A normal prompt asks the model to produce code. The agentic-engineering skill asks the model to work in a controlled loop: define success, decompose, route the right model, and verify with evals. That usually produces better outcomes when the implementation path is uncertain.

Is agentic-engineering beginner friendly?

Yes, if the user can describe a task and recognize a good done condition. It is not a beginner tutorial for coding itself; it is a process skill for making AI coding safer and more predictable.

When should I not use it?

Skip it when your task is trivial, when speed matters more than rigor, or when there is no meaningful way to measure success. It is also a weaker choice if you want pure exploration rather than controlled engineering output.

How to Improve agentic-engineering skill

Give it sharper inputs

The biggest quality gain comes from better task framing. Include acceptance criteria, constraints, and known failure modes up front. For example, mention whether backward compatibility matters, whether tests already exist, and which edge cases are most likely to break.
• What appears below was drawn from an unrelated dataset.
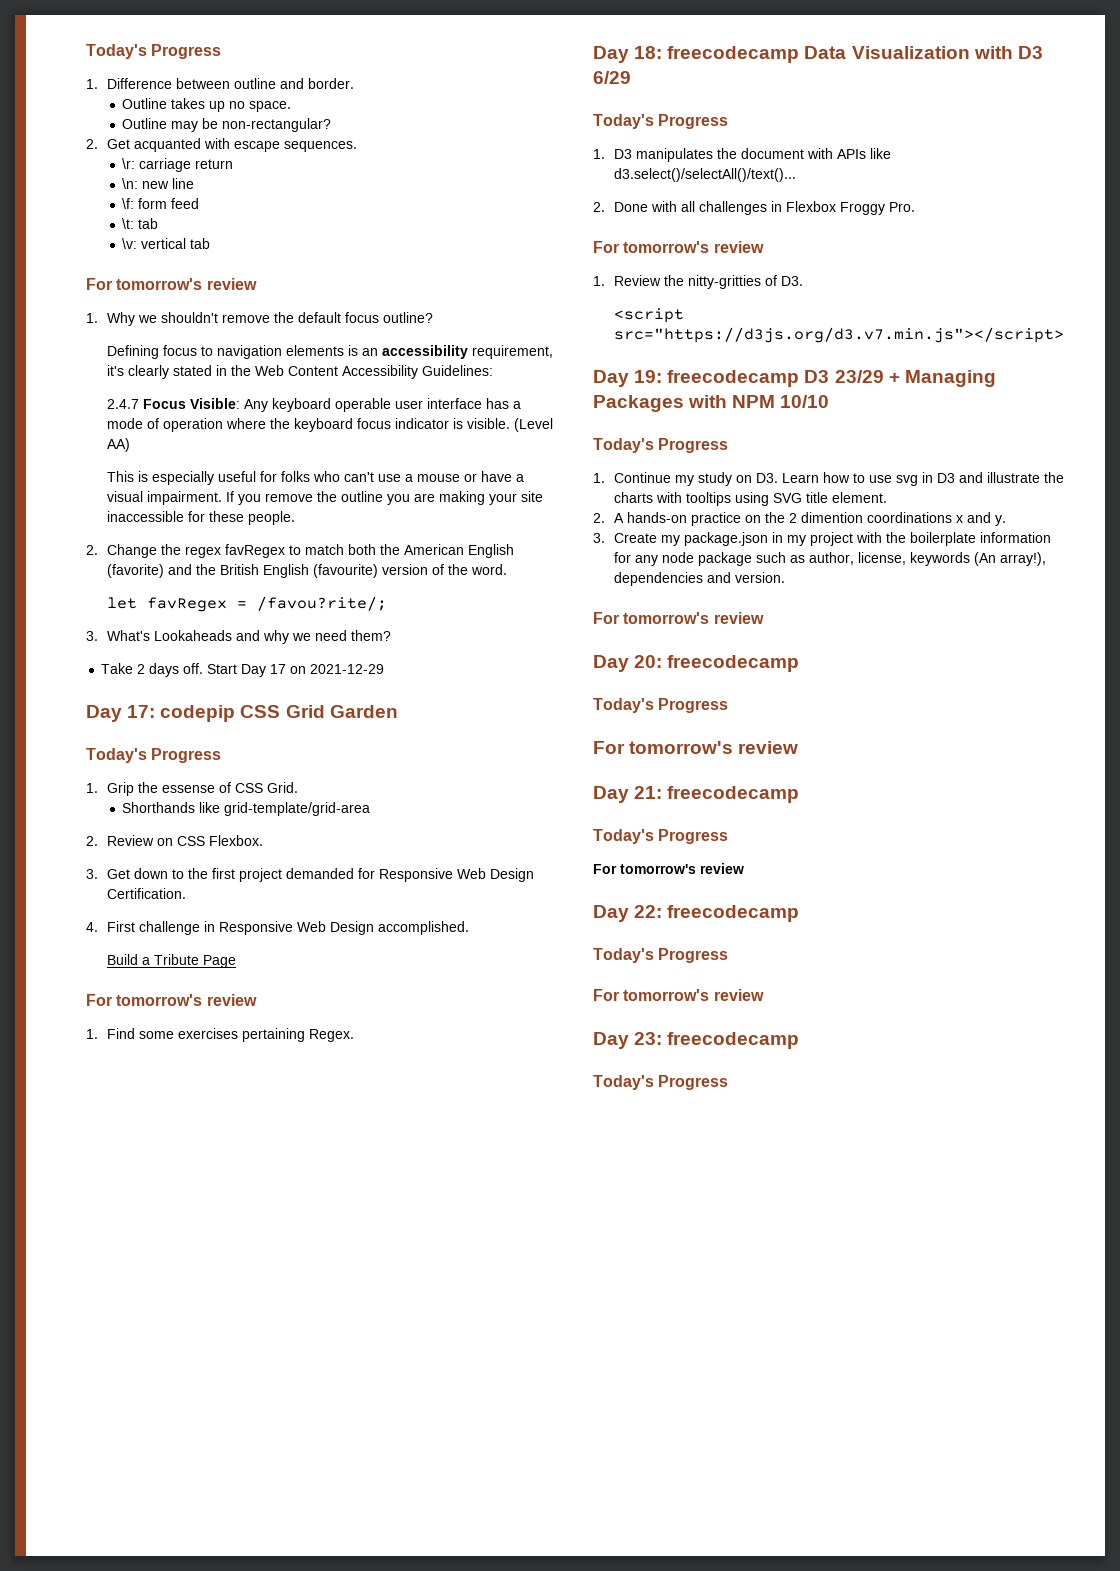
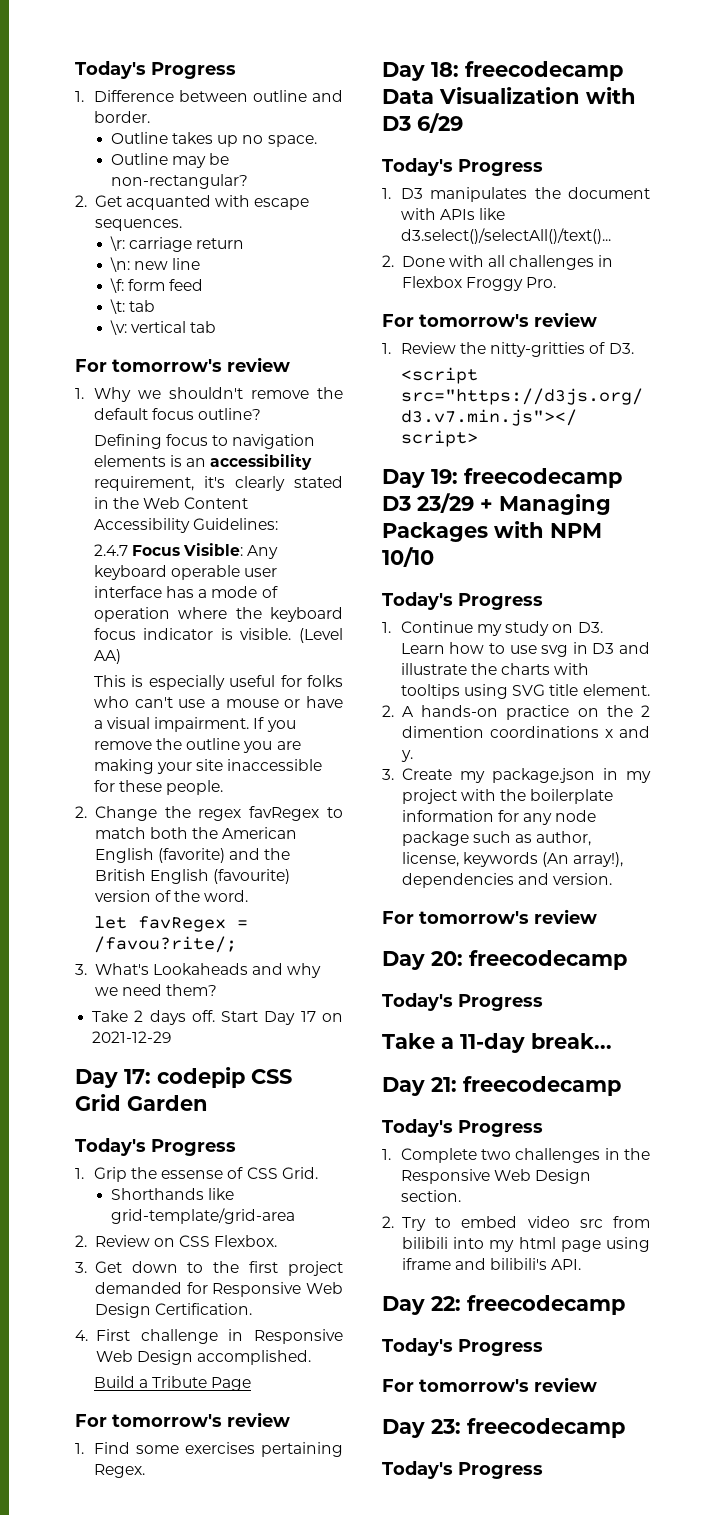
[593,741,799,754] For tomorrow's review -> [382,1033,612,1053] Take a 11-day break...
[593,863,744,874] For tomorrow's review -> [382,1148,650,1163] [400,1169,592,1184] [400,1190,461,1202] [382,1216,650,1231] [401,1237,650,1252] [401,1258,582,1270] 1. Complete two challenges in the Responsive Web Design section. // 2. Try to embed video src from bilibili into my html page using iframe and bilibili's API.

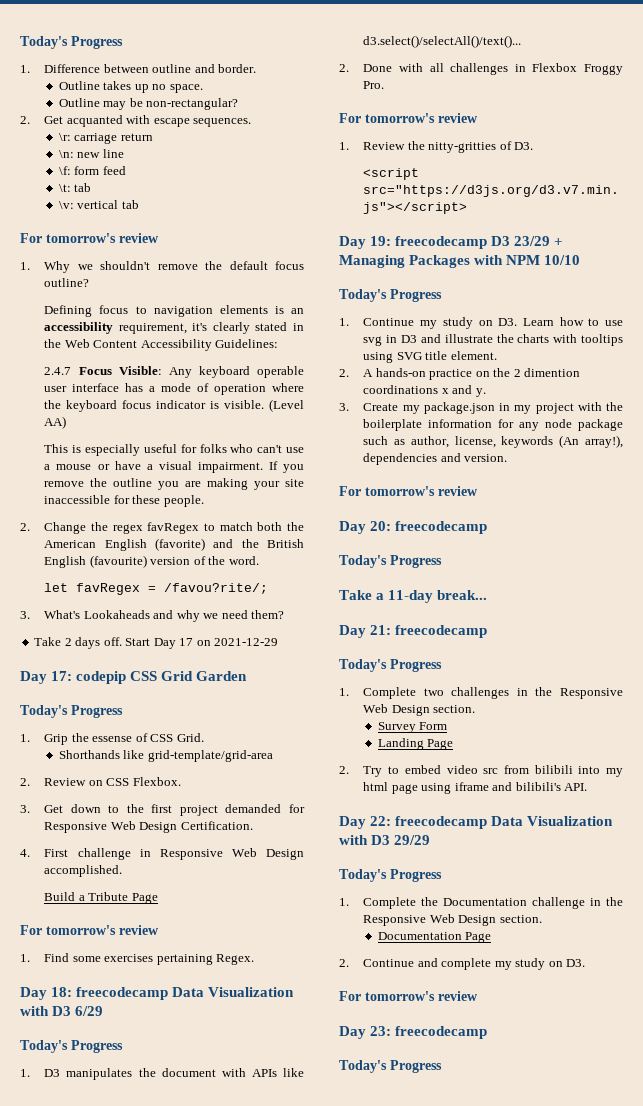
(461, 1196) none -> [377,722,448,733] [377,738,454,750] // Survey Form // Landing Page
[382,1338,543,1356] // Today's Progress -> [491,816,614,826] [339,835,431,845] [339,869,442,882] [339,897,623,909] [363,914,542,926] [377,932,492,943] [339,958,586,970] Data Visualization with D3 29/29 // Today's Progress // 1. Complete the Documentation challenge in the Responsive Web Design section. // Documentation Page // 2. Continue and complete my study on D3.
Use evals that match the real risk

The skill is strongest when your checks reflect actual user impact, not just syntax. If the risk is auth, test refresh and failure paths. If the risk is automation, test retries, idempotency, and state transitions. That is the heart of agentic-engineering improvement.

Iterate after the first pass

Do not treat the first output as final. Ask for a narrower decomposition, a different model routing plan, or a stricter regression gate if the result feels too broad. Good agentic-engineering workflow usually comes from tightening the loop, not from expanding the prompt.